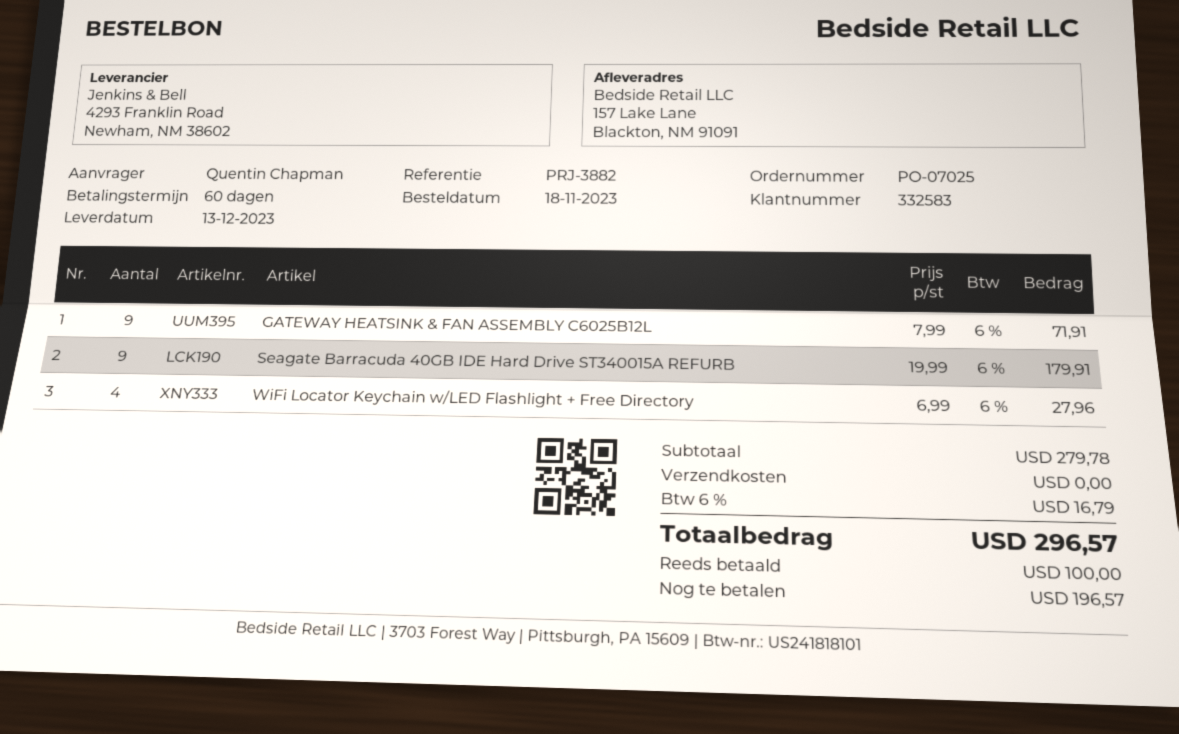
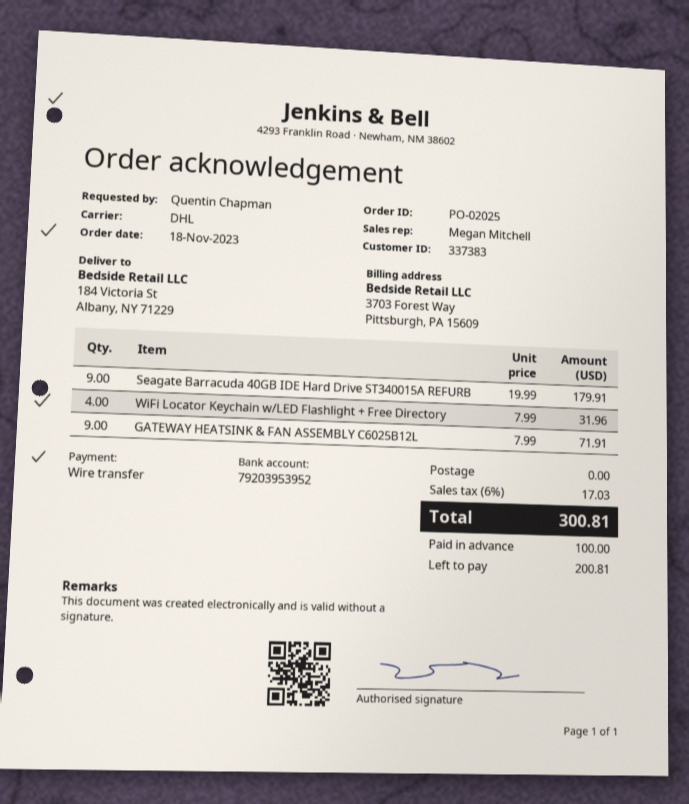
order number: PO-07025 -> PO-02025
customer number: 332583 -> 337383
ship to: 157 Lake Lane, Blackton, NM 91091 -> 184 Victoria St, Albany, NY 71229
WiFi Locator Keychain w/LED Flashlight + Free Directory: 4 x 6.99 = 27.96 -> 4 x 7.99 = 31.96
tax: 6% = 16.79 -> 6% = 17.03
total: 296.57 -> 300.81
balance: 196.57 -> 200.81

* _TO DO_
With the images left out, set down every entry exactly.

* _SOLUTION TO THE PROBLEM_
order number: PO-07025 -> PO-02025
customer number: 332583 -> 337383
ship to: 157 Lake Lane, Blackton, NM 91091 -> 184 Victoria St, Albany, NY 71229
WiFi Locator Keychain w/LED Flashlight + Free Directory: 4 x 6.99 = 27.96 -> 4 x 7.99 = 31.96
tax: 6% = 16.79 -> 6% = 17.03
total: 296.57 -> 300.81
balance: 196.57 -> 200.81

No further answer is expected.